On January 25, 2002, Schaaf sought the opinion of Dr. Nygaard at Medcenter One Health Systems. Dr. Nygaard measured a rotation of twenty-five to thirty degrees and recommended corrective surgery. Dr. Nygaard performed that surgery on February 14, 2002.

On February 4, 2003, Schaaf filed suit against Dr. Dahl alleging medical malpractice in the treatment of his broken leg. The Court dismissed the suit without prejudice on December 31, 2003, for failure to file an affidavit of an expert witness to support the allegations of professional negligence in accordance with Section 28-01-46 of the North Dakota Century Code.

Schaaf filed the present lawsuit on May 12, 2004. Dr. Dahl was served on May 13, 2004, and the Bone and Joint Center on May 14, 2004.

The Defendants have moved for summary judgment claiming the date Schaaf discovered his potential malpractice claim was on or before January 25, 2002 — the date Schaaf sought a second opinion from Dr. Nygaard. As such, Dr. Dahl contends that the two-year statutory period for filing a claim ended on or before January 25, 2004, and Schaafs claim is time-barred.

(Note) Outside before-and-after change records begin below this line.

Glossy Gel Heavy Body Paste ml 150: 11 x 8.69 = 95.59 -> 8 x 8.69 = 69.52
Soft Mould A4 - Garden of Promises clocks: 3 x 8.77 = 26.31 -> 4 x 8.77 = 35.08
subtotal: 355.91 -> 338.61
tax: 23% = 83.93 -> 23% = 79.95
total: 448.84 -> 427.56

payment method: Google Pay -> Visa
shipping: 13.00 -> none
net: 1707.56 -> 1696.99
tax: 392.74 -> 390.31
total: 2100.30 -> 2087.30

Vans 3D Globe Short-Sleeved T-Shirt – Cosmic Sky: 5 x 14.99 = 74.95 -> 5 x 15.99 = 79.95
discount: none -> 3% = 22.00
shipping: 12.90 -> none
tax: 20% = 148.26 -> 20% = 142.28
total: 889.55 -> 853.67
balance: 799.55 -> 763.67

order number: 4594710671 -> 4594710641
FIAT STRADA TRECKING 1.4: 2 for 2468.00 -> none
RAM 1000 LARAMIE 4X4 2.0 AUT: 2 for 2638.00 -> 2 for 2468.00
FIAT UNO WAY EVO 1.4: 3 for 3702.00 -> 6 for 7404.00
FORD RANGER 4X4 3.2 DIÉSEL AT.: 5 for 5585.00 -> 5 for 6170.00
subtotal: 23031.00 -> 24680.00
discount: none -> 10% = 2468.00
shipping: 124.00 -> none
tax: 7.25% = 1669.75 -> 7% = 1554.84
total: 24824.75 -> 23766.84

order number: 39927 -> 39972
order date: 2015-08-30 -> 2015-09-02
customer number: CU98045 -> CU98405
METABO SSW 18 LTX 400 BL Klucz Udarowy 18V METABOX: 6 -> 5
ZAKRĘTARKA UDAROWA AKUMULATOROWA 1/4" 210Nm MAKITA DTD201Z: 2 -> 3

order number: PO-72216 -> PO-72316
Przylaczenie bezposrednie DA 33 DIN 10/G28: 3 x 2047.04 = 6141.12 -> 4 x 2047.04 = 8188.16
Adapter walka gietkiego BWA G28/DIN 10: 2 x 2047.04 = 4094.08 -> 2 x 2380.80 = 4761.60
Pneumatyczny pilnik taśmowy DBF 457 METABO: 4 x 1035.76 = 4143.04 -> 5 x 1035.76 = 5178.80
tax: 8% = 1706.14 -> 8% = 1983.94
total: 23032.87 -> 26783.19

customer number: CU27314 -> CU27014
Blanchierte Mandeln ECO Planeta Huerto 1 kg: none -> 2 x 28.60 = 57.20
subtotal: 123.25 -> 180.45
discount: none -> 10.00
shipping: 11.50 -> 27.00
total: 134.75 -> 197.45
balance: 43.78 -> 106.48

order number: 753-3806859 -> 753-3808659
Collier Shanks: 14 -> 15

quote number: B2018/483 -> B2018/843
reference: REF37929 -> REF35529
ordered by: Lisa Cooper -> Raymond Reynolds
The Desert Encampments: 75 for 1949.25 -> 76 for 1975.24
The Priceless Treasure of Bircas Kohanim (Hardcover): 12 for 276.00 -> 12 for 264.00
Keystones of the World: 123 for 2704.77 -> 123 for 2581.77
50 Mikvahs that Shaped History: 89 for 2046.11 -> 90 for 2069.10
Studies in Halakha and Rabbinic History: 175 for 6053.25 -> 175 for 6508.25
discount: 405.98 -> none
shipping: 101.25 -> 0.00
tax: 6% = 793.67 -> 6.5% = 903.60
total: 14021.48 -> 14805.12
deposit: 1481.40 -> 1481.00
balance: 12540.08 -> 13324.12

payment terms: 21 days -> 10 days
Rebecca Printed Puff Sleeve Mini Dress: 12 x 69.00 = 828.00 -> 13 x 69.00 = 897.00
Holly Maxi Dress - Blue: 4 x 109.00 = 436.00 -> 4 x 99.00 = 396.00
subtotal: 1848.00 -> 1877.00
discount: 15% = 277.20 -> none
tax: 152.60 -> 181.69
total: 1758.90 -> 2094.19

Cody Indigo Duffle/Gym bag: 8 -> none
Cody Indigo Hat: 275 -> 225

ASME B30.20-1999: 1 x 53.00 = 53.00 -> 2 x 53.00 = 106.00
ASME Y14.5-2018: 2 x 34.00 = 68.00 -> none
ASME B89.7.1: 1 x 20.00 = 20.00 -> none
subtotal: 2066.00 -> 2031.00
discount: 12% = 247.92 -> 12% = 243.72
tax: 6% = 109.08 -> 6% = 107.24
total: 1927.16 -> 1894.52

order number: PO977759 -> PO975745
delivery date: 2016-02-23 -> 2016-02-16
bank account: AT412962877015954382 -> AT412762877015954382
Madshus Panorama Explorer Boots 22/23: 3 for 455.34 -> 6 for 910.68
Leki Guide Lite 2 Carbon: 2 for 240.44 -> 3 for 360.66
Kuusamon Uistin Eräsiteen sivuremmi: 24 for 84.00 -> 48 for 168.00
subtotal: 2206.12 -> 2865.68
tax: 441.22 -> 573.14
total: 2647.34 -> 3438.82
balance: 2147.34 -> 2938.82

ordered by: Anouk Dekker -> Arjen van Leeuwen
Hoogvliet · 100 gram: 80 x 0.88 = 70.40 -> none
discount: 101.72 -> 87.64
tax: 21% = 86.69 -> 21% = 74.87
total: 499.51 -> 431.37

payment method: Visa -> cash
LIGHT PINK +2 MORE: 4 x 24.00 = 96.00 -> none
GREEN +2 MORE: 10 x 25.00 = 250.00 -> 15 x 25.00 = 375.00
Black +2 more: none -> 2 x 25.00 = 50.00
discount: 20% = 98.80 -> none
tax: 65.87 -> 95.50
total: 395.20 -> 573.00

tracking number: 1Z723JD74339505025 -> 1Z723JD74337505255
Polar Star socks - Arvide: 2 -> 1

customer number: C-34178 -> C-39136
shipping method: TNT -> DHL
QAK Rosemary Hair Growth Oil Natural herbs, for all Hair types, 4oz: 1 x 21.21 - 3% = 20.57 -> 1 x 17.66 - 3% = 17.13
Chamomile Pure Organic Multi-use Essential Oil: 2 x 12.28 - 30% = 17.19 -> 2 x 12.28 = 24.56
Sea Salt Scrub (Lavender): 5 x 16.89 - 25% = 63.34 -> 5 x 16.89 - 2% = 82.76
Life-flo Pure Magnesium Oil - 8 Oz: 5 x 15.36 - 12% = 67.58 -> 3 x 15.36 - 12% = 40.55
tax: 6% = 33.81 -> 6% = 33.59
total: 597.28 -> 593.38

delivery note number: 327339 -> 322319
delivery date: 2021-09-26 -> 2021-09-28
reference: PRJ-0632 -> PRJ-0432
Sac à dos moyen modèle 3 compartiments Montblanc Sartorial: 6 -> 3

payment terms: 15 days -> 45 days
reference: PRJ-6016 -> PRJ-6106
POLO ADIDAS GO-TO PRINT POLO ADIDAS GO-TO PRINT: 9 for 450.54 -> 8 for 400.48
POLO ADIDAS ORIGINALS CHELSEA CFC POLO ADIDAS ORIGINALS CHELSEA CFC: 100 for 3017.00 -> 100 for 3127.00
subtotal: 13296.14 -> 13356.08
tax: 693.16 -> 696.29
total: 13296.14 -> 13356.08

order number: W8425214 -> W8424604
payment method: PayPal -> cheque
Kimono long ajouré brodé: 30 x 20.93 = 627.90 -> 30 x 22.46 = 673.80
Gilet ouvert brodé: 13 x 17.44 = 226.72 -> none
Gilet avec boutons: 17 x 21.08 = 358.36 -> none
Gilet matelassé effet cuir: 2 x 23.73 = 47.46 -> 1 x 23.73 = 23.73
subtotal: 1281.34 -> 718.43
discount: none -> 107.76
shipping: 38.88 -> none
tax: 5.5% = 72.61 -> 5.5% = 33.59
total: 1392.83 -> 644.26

Schaaf contends that a genuine issue of material fact exists because Schaaf did not know of his injury, its cause, and of Dr. Dahl’s possible negligence until on or before May 14, 2002. Alternatively, Schaaf asks the Court to adopt the doctrine of equitable tolling.

II. LEGAL DISCUSSION

Summary judgment is appropriate when, viewed in a light most favorable to the non-moving party, there are no genuine issues of material fact and the moving party is entitled to judgment as a matter of law. Fed.R.Civ.P. 56(c); Armstrong v. U.S., 366 F.3d 622, 625 (8th Cir.2004). A fact is “material” if it might effect the outcome of the case and a factual dispute is “genuine” if the evidence is such that a reasonable jury could return a verdict for the non-moving party. Anderson v. Liberty Lobby, Inc., 477 U.S. 242, 248, 106 S.Ct. 2505, 91 L.Ed.2d 202 (1986). The basic inquiry is “whether the evidence presents a sufficient disagreement to require submission to a jury or whether it is so one-sided that one party must prevail as a matter of law.” Id. at 252, 106 S.Ct. 2505.

The moving party has the initial burden of demonstrating to the Court there are no genuine issues of material fact. If the moving party has met this burden, the *1090 non-moving party cannot simply rest on the mere denials or allegations in the pleadings. Instead, the non-moving party must set forth specific facts showing that there are genuine issues for trial. Fed. R.Civ.P. 56(e). A mere trace of evidence supporting the non-movant’s position is insufficient. Instead, the facts must generate evidence from which a jury could reasonably find for the non-moving party. Anderson, 477 U.S. 242, 252, 106 S.Ct. 2505, 91 L.Ed.2d 202.

Here, the date of discovery of a potential claim against Dr. Dahl for alleged malpractice that resulted in up to thirty degrees of external rotation of Schaaf s right leg serves as the gravamen of the complaint. Based on the following discussion, the Court finds that reasonable minds could differ as to the date Schaaf knew or reasonably should have known of a potential claim for the professional negligence by Dr. Dahl in repairing Schaafs broken leg.

“[UJnder diversity jurisdiction, we must interpret the forum state’s law.” Ehlis v. Shire Richwood, Inc., 367 F.3d 1013, 1016 (8th Cir.2004) (applying North Dakota law in a product warning defects claim against an out-of-state pharmaceutical company). In North Dakota, “an action for the recovery of damages resulting from malpractice ... must be commenced within two years after the claim for relief has accrued.” N.D.C.C. § 28-01-18(3). “The statute is silent on when an action accrues, and consequently the determination of when an action accrues is an issue for the court.” Schanilec v. Grand Forks Clinic, Ltd., 599 N.W.2d 253, 255 (N.D.1999).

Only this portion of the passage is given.